Senin, 07 April 2008

Ambung Tikar dan Kesetaraan Gender


Kehidupan semi nomadik di relung berburu dan meramu di kawasan hutan ini bisa tergambar dari peralatan hidup yang dipakainya. Ambung dan tikar misalnya, alat bantu ini lantas menjadi sesuatu yang paling berkontribusi dalam mendukung gaya hidup mereka sejak ratusan tahun di kawasan hutan yang kini di klaim sepihak menjadi Taman Nasional Bukit Duabelas (TNBD).

Ambung dan tikar juga bermakna simbolik bahwa suku ini memang bisa kapan saja pergi dan kapan saja tinggal di kawasan tertentu tanpa harus merepotkan siapapun. Easy come easy go mungkin pas buat menyatakan kebiasaan berpindah mereka, itu pun menurut saya.Orang Rimba kerap menyingkir menghindari konflik, berpindah ketika kematian menimpa, mereka juga saling berkirim dan berbagi makanan kepada kerabatnya, dan yang membuat mereka selalu bergerak secara terukur adalah bahwa siklus musim-musim sumber pangan mereka juga harus didapatkan dengan cara ‘bergerak’ ke arah sumbernya.

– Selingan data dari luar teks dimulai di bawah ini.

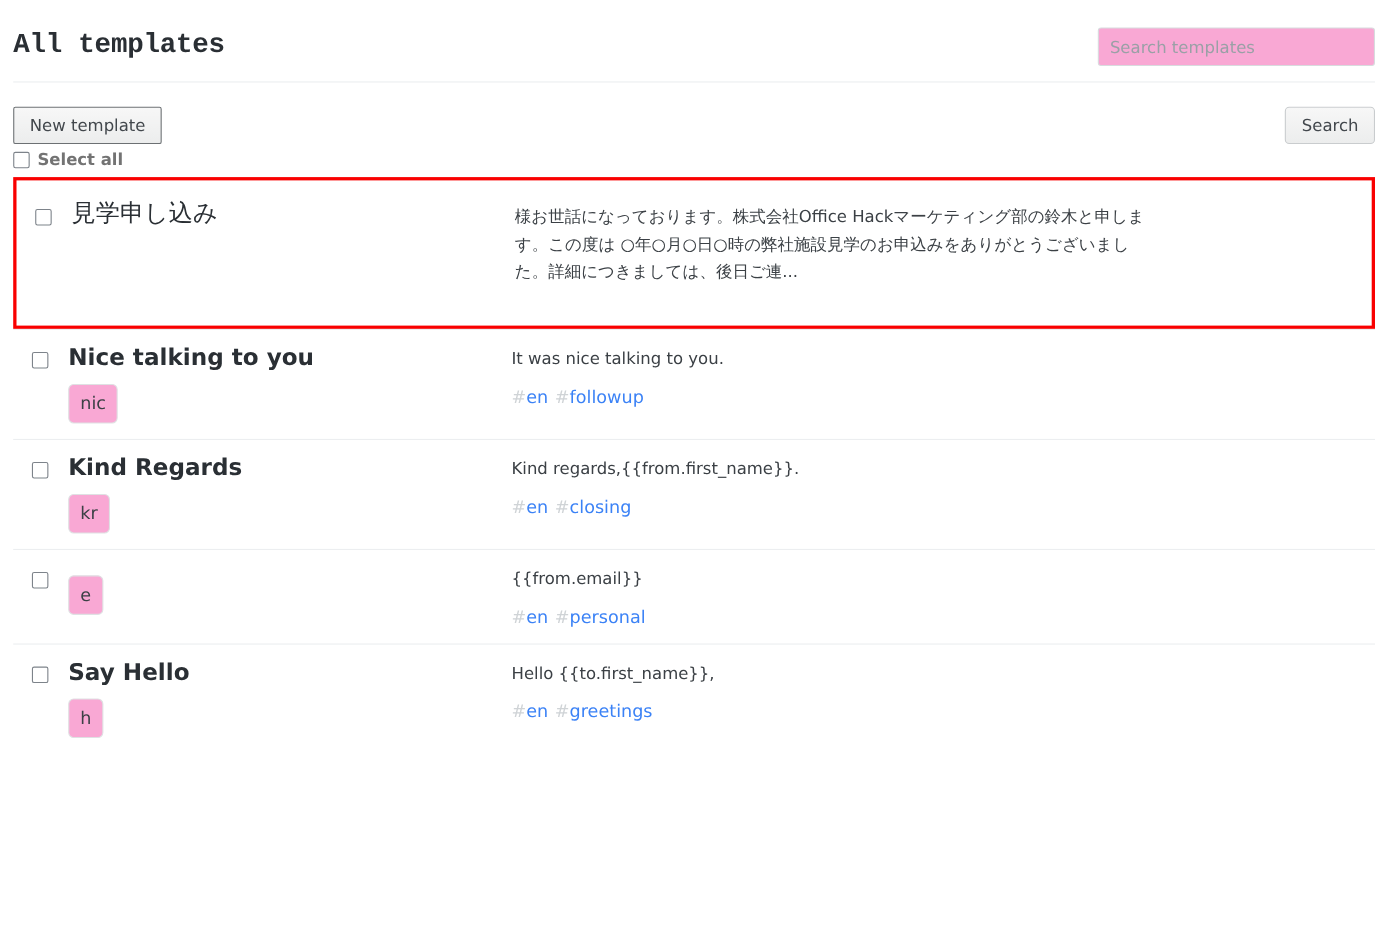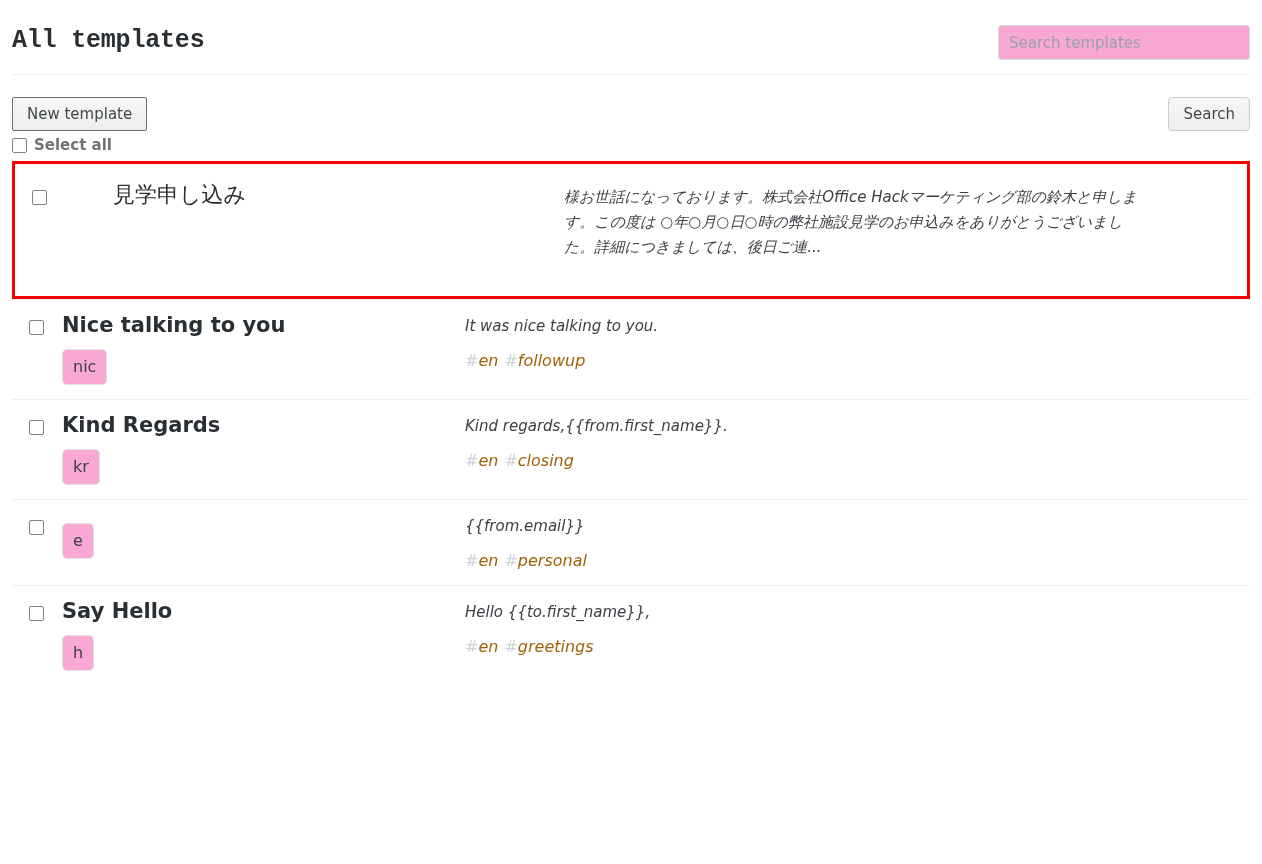--- a/index.html
+++ b/index.html
@@ -136,7 +136,6 @@
   }
   .template-row.first {
     border-top: none;
-    gap: 48px;
   }
   .template-row.highlighted {
     border: 3px solid #f90000;

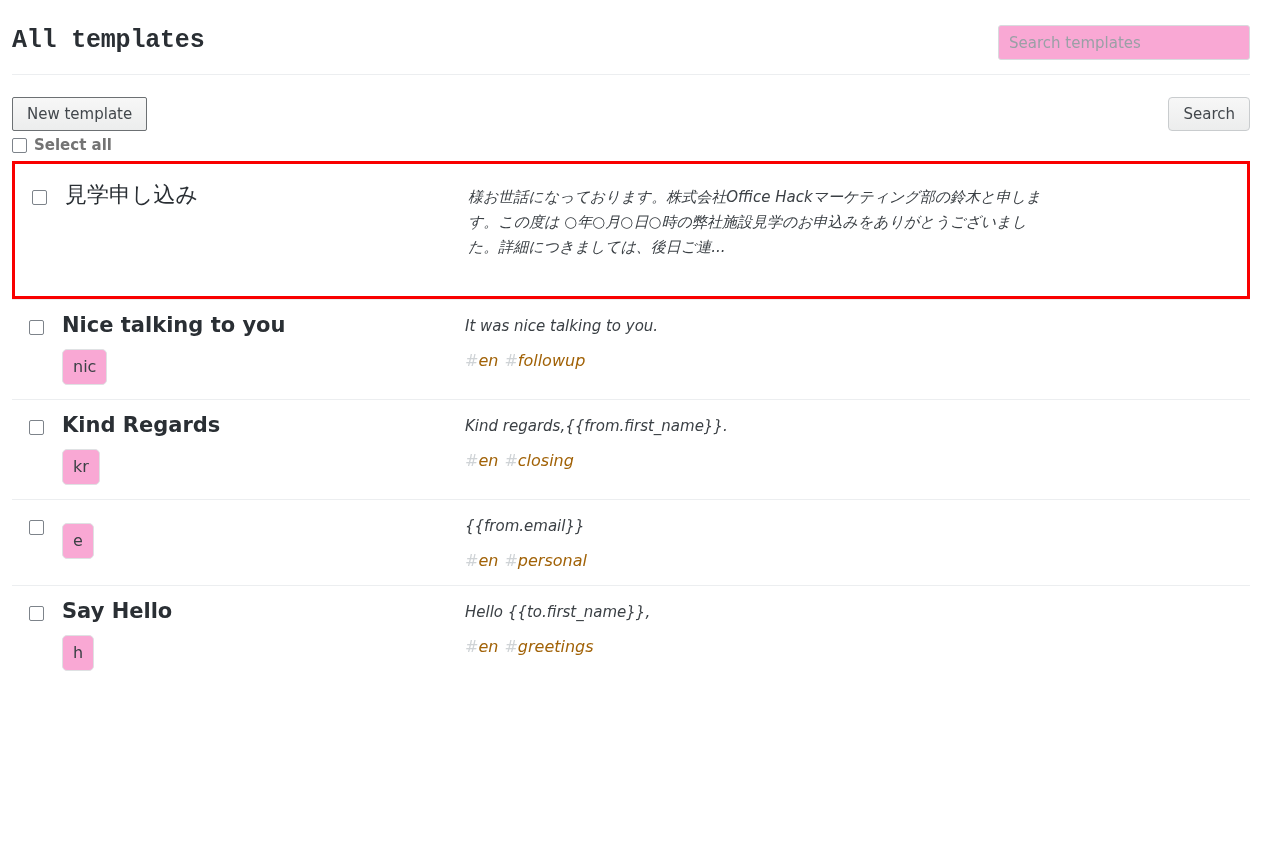--- a/index.html
+++ b/index.html
@@ -187,7 +187,6 @@
     padding-top: 3px;
     box-sizing: border-box;
     padding-right: 8px;
-    font-style: italic;
   }
   .row-body {
     font-size: 15px;

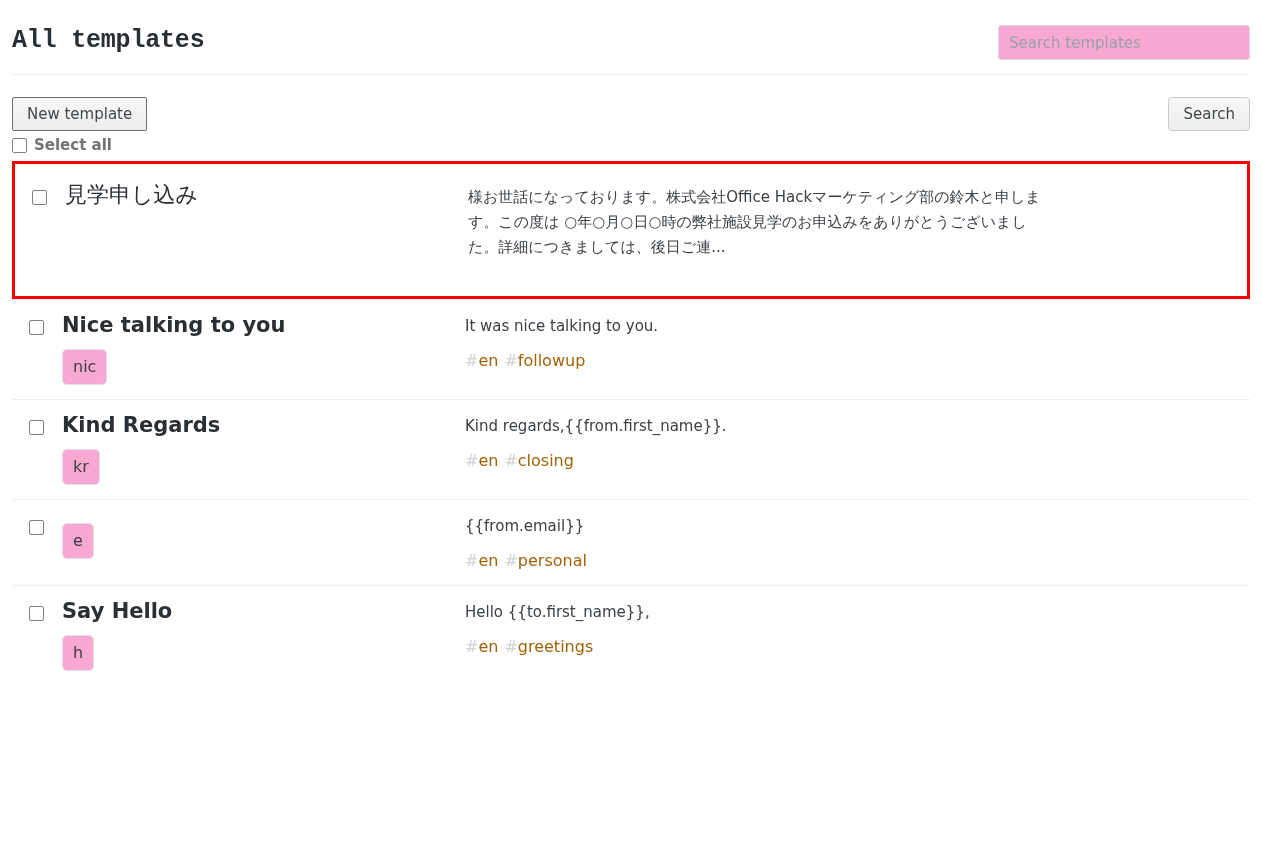--- a/index.html
+++ b/index.html
@@ -209,7 +209,7 @@
     color: #cfd3d6;
   }
   .tag-name {
-    color: #a16207;
+    color: #3b82f6;
   }
   .tag + .tag {
     margin-left: 6px;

Ambung sebagai keranjang dapat memuat semua perbekalan saat bergerak ke sumber pangan. Lalu dengan ambung itu pula orang rimba saling mendistribusikan sumber pangan hasil hutannya untuk keberlangsungan setiap rombong. Tikar pun demikian, ia berguna sebagai alas tidur saat lelah bergerak di hutan. Tikar perlambang kemerdekaan mereka dalam menentukan dimana dan kapan mereka harus bermalam dan berpindah.

Ambung dan tikar disebut perbuatan betina karena jenis kelamin inilah yang memiliki skill membuatnya saat mengisi waktu luang. Meski betina yang membuat namun menjadi hak milik laki-laki di dalam pengaturan adatnya. Sebaliknya membuka ladang, berburu, mencari rotan, mengangkut hasil buruan, dan pekerjaan berat yang membutuhkan tenaga dan daya jelajah jauh adalah kewajiban para lelaki untuk mengerjakannya. Namun selanjutnya kepemilikan perbuatan jenton ini menjadi hak milik perempuan dikemudian hari..

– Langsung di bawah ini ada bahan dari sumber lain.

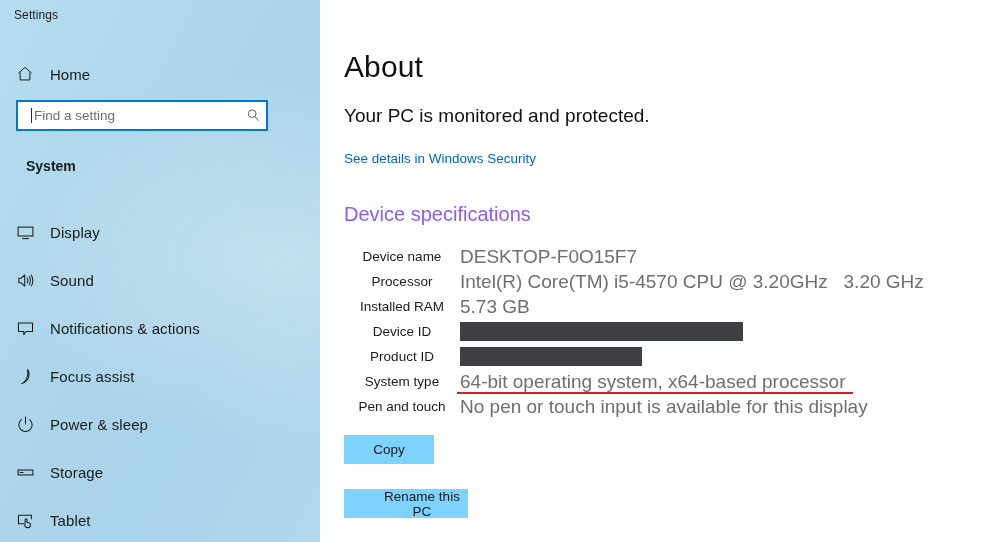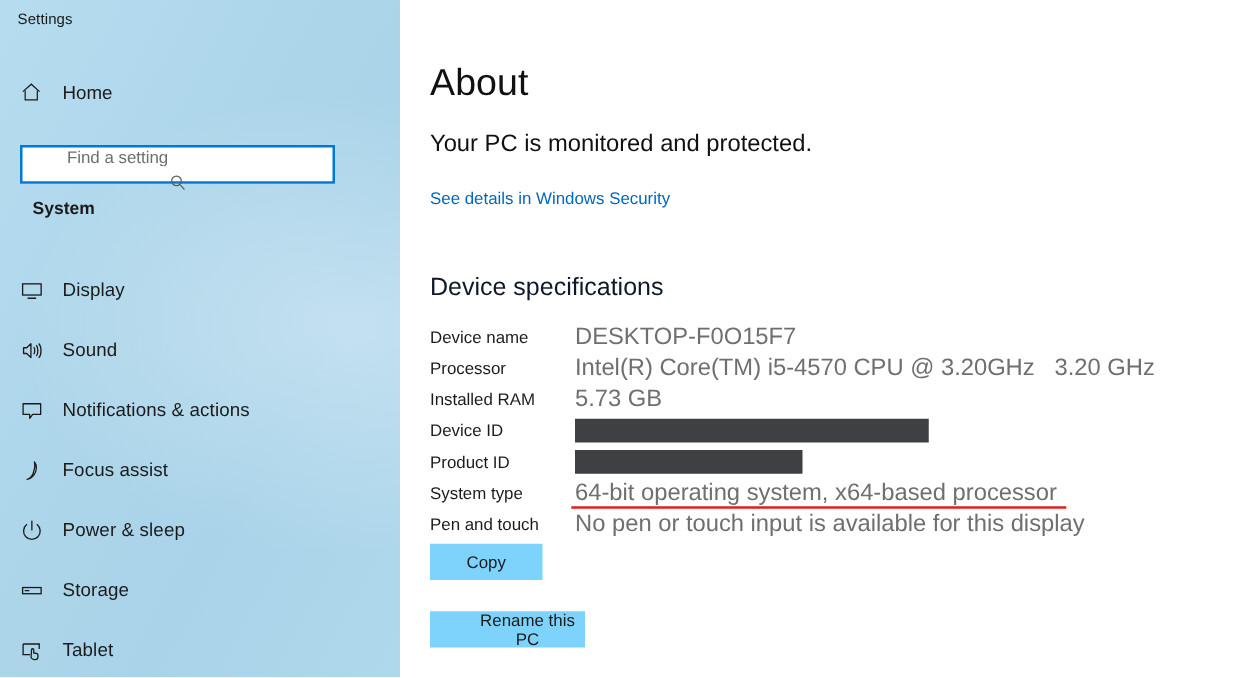--- a/index.html
+++ b/index.html
@@ -67,7 +67,7 @@
   .search-wrap {
     position: absolute;
     left: 16px;
-    top: 116px;
+    top: 100px;
     width: 252px;
     height: 31px;
     box-sizing: border-box;
@@ -75,7 +75,6 @@
     border: 2px solid #0078d7;
     display: flex;
     align-items: center;
-    flex-direction: column;
   }
   .search-caret {
     width: 1px;

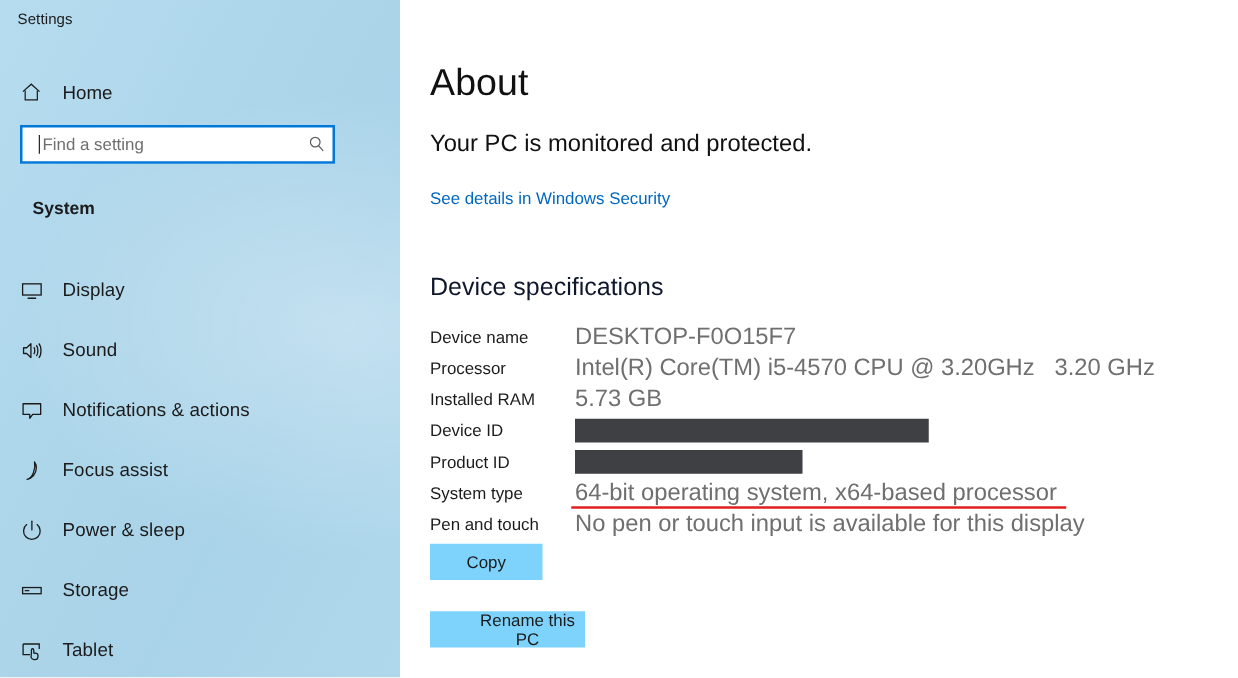--- a/index.html
+++ b/index.html
@@ -180,8 +180,7 @@
     left: 24px;
     top: 203px;
     font-size: 20px;
-    color: #0f172a;
-    margin-top: 16px;
+    color: #8b5cf6;
   }
 
   .specs {

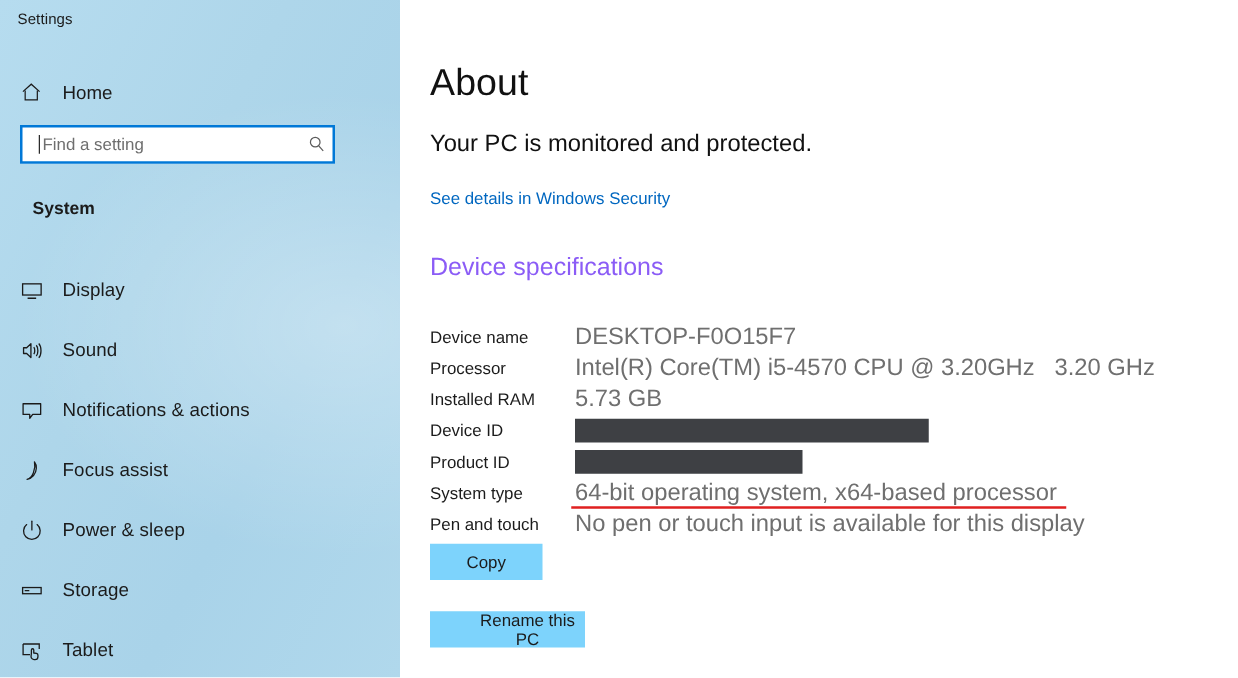--- a/index.html
+++ b/index.html
@@ -186,8 +186,9 @@
   .specs {
     position: absolute;
     left: 24px;
-    top: 257px;
+    top: 244px;
     width: 640px;
+    text-align: center;
   }
   .spec-row {
     position: relative;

Dengan mekanisme pengaturan hak milik seperti ini maka perceraian menjadi hal yang paling ditakutkan oleh lelaki, di sini semua suami takut pada bini, karena apa? Bila perceraian terjadi maka laki-laki hanya berhak atas sebuah ambung, tikar, dan parang saja. Sementara ladang dan kebun yang dibuka dan dihasilkan selama menikah akan jatuh menjadi hak milik perempuan. Terbayang sudah bahwa laki-laki akan mulai hidup dari nol lagi jika mencampok atau menceraikan istrinya.

Oh kalau adatnya seperti itu, itu menindas lelaki, mengapa ada ketidakadilan gender bagi kaum lelaki dalam mekanisme adat mereka? Wah harus disosialisasikan dong pemahaman gender dan apa itu ‘persamaan hak’. Seperti itu mungkin yang dipikirkan oleh para aktivis gender. Siap jender! ngaco ah maksutnya siap jenderal.

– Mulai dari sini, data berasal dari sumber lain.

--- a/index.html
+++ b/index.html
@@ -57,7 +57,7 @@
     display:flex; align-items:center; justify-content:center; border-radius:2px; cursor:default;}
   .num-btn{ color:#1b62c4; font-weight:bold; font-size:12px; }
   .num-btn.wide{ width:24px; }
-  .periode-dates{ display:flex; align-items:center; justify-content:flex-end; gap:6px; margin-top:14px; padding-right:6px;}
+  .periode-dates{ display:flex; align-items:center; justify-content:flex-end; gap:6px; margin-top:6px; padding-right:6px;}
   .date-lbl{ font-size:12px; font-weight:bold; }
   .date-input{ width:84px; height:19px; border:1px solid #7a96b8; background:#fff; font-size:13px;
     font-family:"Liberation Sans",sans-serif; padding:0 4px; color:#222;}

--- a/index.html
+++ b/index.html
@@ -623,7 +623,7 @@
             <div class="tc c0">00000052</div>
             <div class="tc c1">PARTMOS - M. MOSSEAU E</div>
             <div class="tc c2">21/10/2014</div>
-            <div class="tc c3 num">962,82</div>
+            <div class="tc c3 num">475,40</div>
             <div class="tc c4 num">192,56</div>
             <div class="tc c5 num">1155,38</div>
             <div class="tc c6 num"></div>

Aih-aih bukan itu intinya, keadilan dan kesetaraan itu relative bro, dianggap adil bila masing-masing kelamin sadar diposisi mana ia berada dan memaklumi alasan perlakuan tersebut. Lelaki di rimba itu mengetahui bahwa istri-istri mereka juga bertaruh nyawa saat melahirkan dan bekerja keras mengasuh anak-anaknya. Lelaki rimba juga memahami bahwa betina memiliki keterbatasan lahiriah dengan status kewanitaannya. Siapa yang akan bertanggung jawab memberinya makan bila perceraian terjadi dan si perempuan tak punya ladang dan kebun?

Jadinya malu aja jika kaum sekuat kita merencanakan bikin sebuah koalisi lelaki untuk menyuarakan kesetaraan gender bagi pria yang tertindas oleh sistem budaya yang pro perempuan. “Idih kagak deh”

Hai para feminis apakah kalian menyadari betapa tegarnya seorang lelaki selama ini dalam menghadapi realitas kehidupan yang berat sebelah itu?